Work task:
Across the lines of the records below, how many have the string "predicate" in them? Answer with the number alone.

Exercise input:
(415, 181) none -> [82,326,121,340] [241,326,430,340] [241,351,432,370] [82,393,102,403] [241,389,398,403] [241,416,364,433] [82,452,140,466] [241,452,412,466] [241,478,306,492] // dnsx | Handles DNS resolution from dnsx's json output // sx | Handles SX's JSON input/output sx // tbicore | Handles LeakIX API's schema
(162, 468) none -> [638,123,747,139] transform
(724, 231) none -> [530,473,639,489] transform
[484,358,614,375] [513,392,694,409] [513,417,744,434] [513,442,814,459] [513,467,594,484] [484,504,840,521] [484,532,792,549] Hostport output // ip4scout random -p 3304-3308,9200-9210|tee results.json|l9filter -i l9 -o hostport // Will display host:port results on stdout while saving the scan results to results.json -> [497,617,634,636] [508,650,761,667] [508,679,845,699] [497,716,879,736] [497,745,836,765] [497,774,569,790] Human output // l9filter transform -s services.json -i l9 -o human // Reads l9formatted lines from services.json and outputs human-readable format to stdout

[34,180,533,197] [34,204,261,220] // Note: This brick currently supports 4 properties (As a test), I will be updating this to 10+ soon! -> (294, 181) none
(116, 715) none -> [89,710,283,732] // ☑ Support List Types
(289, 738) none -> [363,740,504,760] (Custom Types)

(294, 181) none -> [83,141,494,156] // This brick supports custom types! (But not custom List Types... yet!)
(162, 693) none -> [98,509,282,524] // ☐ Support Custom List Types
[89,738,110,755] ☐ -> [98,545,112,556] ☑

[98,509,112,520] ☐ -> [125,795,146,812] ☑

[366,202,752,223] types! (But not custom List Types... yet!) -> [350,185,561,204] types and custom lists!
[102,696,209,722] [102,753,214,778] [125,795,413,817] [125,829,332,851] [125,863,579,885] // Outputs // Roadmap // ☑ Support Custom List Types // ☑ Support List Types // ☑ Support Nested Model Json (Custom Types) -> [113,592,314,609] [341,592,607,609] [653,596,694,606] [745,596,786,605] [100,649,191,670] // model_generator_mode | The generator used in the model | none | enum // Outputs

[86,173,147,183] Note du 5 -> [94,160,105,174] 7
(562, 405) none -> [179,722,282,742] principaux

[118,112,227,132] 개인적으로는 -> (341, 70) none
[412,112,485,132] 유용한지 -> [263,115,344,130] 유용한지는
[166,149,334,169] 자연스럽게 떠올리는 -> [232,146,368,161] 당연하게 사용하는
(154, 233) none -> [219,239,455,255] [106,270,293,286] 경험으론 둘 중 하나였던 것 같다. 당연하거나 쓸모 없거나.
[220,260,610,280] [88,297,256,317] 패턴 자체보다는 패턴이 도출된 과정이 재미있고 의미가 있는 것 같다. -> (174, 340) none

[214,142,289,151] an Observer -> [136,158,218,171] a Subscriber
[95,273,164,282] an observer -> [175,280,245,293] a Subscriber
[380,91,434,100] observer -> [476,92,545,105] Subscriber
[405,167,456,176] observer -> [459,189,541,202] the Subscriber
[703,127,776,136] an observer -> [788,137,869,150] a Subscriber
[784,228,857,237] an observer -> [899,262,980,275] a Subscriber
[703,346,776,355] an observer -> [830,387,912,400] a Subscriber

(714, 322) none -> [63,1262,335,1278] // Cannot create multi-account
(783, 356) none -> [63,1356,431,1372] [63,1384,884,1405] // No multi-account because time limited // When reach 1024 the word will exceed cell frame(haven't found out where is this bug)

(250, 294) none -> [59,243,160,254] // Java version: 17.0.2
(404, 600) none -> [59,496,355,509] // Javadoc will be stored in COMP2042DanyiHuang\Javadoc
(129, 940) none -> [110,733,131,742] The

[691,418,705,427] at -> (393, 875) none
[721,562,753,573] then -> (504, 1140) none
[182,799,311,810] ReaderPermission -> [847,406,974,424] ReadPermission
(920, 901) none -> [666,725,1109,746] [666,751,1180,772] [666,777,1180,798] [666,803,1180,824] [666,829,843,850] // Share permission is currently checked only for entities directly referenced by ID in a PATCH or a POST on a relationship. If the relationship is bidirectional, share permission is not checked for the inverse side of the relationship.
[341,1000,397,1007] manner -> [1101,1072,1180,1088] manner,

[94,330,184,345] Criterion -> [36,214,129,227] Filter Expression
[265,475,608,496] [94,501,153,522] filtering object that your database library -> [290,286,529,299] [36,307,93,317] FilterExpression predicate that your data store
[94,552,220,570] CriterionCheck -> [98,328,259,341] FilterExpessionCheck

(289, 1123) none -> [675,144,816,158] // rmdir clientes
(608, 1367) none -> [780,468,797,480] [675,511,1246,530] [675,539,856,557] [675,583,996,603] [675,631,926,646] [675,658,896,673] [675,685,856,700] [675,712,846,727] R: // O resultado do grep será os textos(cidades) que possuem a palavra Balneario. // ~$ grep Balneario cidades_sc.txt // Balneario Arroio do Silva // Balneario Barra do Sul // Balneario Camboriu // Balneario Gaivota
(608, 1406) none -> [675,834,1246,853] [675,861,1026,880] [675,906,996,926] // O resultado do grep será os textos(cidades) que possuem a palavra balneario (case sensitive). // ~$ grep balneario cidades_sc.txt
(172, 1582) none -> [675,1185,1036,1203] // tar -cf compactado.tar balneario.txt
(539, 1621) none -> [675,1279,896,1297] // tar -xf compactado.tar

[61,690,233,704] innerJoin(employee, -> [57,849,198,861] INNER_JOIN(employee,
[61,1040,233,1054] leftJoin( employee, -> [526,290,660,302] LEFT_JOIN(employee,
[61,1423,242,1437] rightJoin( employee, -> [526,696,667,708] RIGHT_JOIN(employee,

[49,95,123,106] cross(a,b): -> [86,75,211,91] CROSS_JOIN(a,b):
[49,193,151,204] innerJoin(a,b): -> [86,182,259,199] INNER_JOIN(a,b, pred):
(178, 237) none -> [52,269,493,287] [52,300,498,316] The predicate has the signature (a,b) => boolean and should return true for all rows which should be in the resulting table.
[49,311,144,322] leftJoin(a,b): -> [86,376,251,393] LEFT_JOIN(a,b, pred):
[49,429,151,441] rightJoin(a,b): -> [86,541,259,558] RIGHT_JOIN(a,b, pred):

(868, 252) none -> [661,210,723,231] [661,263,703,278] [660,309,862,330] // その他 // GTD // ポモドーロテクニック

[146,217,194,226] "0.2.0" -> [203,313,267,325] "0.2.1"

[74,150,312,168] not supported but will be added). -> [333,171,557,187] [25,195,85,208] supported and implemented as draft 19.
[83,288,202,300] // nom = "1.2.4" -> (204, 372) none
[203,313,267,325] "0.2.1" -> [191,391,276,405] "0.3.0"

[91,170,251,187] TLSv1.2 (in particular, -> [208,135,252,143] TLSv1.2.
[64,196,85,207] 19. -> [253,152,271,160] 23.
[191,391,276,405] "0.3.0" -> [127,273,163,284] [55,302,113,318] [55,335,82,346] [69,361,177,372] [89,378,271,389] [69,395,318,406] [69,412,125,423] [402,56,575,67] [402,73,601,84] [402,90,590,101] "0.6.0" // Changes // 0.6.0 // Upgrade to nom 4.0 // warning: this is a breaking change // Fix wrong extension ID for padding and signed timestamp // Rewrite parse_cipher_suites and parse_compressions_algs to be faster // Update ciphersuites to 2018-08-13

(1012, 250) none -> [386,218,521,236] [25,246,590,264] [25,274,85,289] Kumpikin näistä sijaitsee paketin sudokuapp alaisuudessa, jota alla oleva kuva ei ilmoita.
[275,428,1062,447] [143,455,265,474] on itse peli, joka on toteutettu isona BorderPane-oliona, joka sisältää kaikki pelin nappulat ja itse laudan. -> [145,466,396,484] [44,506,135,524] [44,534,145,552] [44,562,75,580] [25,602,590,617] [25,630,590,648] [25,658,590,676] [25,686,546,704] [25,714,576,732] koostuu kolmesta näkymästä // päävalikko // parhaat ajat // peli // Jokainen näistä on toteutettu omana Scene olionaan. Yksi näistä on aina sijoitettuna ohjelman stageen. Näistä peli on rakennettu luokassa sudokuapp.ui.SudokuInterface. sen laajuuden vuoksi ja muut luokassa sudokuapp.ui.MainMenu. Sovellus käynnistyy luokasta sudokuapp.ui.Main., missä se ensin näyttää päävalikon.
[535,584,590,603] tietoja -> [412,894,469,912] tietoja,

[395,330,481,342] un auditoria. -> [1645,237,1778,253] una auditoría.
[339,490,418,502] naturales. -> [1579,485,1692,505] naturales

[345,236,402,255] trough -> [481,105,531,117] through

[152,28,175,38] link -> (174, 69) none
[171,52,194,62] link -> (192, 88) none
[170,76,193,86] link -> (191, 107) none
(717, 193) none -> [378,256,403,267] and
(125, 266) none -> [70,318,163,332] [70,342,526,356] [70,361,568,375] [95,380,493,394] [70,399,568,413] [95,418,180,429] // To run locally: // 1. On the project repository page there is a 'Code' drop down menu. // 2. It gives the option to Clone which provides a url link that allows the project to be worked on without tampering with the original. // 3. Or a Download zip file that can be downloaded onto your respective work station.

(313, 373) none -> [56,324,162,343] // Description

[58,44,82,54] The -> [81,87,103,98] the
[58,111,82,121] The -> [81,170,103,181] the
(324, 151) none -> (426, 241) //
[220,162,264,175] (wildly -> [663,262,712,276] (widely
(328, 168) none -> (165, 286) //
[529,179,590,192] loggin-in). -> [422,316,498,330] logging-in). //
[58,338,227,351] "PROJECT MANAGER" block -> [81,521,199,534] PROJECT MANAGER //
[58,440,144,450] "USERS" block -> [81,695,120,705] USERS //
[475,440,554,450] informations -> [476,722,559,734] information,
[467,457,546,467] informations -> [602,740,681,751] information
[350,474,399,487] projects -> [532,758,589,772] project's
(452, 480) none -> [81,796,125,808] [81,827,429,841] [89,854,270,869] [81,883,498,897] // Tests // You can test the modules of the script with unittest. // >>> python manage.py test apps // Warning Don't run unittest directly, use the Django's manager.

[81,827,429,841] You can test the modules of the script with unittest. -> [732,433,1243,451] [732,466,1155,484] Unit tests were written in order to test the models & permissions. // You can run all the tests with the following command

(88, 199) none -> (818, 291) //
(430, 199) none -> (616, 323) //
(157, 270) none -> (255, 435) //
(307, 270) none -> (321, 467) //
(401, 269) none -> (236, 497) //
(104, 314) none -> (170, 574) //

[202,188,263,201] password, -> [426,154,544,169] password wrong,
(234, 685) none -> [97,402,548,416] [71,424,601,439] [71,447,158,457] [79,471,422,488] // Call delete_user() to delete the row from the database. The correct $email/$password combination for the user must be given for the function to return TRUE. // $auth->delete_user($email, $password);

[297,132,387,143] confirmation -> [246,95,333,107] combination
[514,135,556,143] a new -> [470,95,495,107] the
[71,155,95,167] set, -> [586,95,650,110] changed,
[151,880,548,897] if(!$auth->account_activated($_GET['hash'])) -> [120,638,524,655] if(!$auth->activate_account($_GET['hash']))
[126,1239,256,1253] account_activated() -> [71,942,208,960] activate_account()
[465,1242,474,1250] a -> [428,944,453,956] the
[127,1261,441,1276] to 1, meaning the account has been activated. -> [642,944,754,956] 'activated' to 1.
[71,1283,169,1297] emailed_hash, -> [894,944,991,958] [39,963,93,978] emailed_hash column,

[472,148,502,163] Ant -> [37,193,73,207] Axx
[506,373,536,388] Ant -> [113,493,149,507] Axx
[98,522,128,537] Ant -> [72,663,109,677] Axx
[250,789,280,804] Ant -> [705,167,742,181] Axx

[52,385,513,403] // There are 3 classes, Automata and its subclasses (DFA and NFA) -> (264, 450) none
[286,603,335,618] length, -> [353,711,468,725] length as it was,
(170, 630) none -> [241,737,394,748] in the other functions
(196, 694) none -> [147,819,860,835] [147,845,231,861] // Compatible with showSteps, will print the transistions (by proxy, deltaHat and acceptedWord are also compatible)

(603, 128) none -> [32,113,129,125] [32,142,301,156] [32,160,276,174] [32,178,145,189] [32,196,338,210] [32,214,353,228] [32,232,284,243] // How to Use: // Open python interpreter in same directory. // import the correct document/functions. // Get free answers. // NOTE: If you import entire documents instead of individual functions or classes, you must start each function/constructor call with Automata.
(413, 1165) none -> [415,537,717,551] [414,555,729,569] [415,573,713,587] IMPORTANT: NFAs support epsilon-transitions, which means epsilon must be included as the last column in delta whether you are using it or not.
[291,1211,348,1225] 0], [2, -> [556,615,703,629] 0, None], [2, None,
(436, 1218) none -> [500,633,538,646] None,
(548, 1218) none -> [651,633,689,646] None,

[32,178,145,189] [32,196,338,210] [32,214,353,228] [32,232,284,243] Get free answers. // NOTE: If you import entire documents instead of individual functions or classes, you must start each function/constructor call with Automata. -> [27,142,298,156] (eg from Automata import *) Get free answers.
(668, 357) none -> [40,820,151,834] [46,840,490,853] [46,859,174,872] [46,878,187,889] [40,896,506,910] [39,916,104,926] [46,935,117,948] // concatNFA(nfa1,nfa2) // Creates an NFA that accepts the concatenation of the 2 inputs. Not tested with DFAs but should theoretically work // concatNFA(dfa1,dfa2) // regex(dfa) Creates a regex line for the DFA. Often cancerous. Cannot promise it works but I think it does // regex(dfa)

Solution:
2